--- SOURCE MATERIAL ---

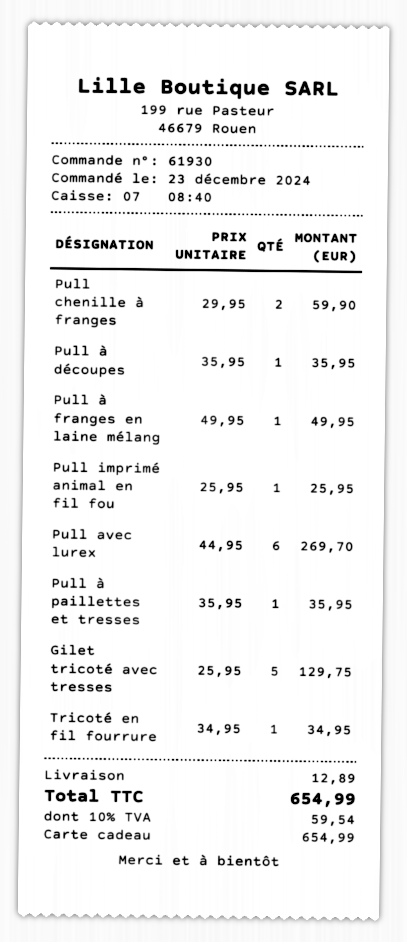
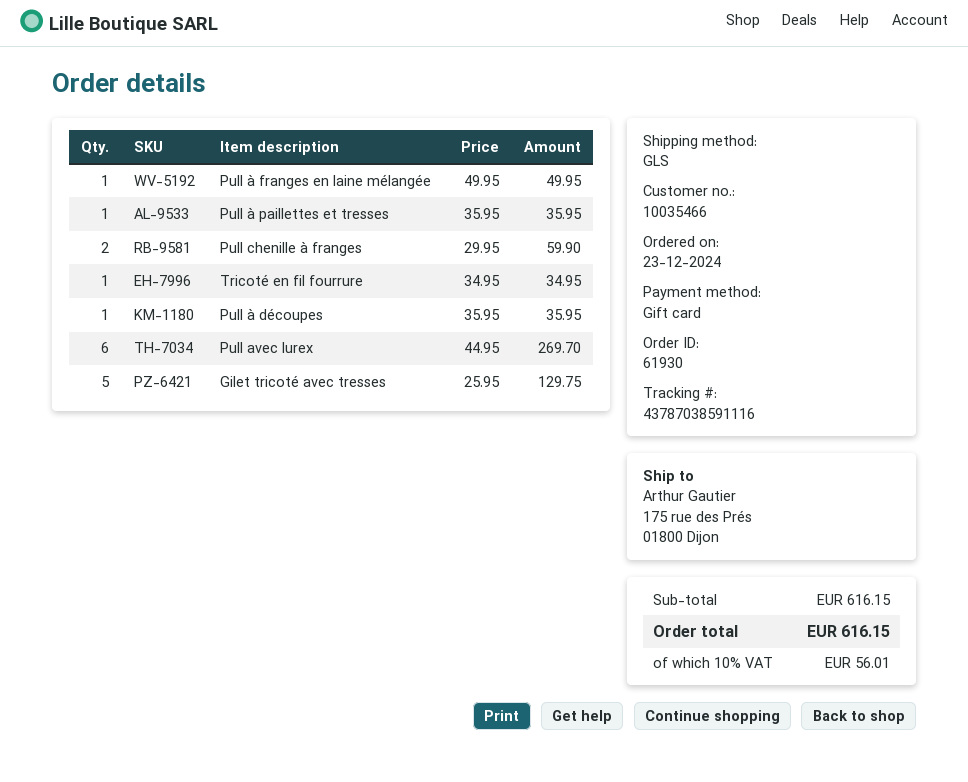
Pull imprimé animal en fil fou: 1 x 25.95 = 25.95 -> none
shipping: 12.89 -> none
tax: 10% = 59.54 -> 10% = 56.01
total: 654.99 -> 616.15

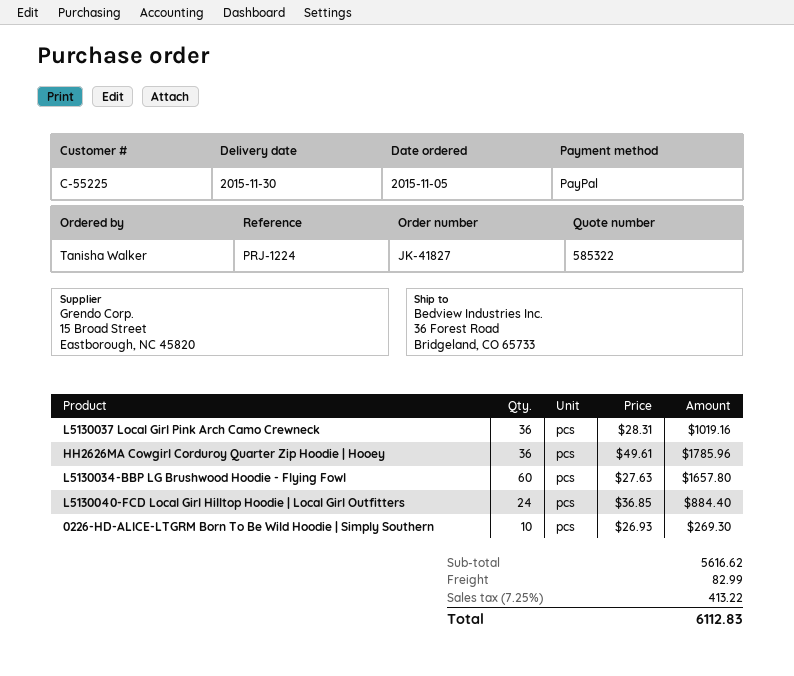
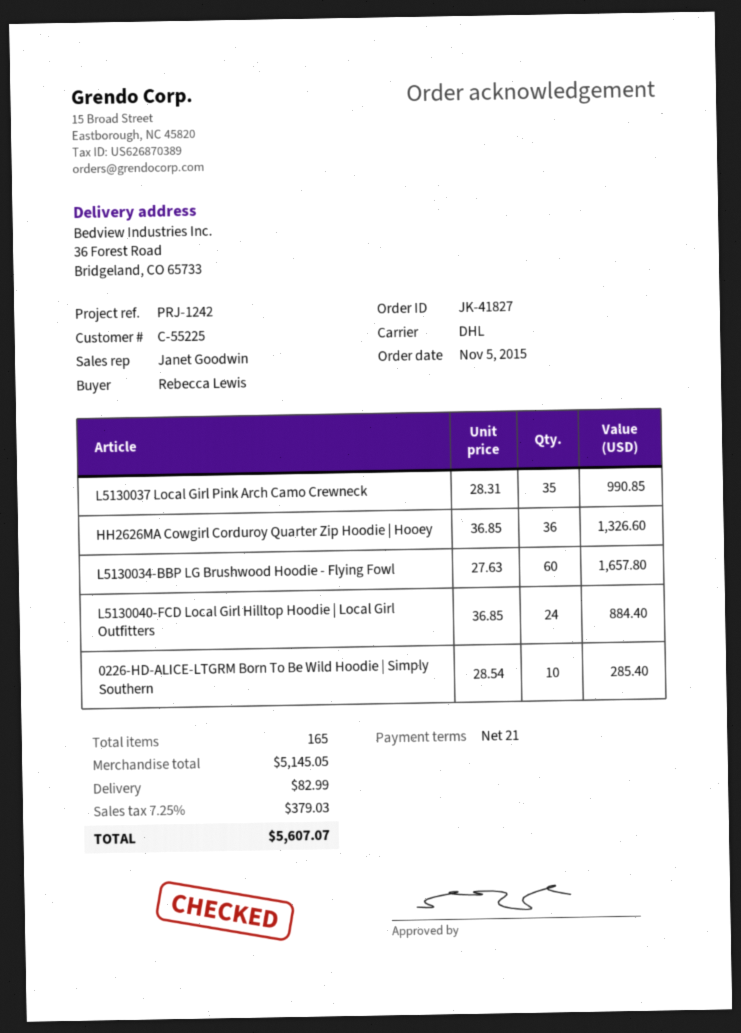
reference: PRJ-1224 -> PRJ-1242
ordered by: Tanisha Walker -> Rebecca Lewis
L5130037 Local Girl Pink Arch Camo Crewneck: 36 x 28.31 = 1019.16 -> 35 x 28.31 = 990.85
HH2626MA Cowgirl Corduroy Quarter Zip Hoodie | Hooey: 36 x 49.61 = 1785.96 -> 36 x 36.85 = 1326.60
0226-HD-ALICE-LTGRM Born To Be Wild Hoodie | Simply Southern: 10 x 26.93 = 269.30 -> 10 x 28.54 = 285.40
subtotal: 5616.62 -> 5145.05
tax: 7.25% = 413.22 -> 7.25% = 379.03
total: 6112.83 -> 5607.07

--- EXERCISE ---
All of the records above are to be printed exactly, with every picture omitted.

--- RESPONSE ---
Pull imprimé animal en fil fou: 1 x 25.95 = 25.95 -> none
shipping: 12.89 -> none
tax: 10% = 59.54 -> 10% = 56.01
total: 654.99 -> 616.15

reference: PRJ-1224 -> PRJ-1242
ordered by: Tanisha Walker -> Rebecca Lewis
L5130037 Local Girl Pink Arch Camo Crewneck: 36 x 28.31 = 1019.16 -> 35 x 28.31 = 990.85
HH2626MA Cowgirl Corduroy Quarter Zip Hoodie | Hooey: 36 x 49.61 = 1785.96 -> 36 x 36.85 = 1326.60
0226-HD-ALICE-LTGRM Born To Be Wild Hoodie | Simply Southern: 10 x 26.93 = 269.30 -> 10 x 28.54 = 285.40
subtotal: 5616.62 -> 5145.05
tax: 7.25% = 413.22 -> 7.25% = 379.03
total: 6112.83 -> 5607.07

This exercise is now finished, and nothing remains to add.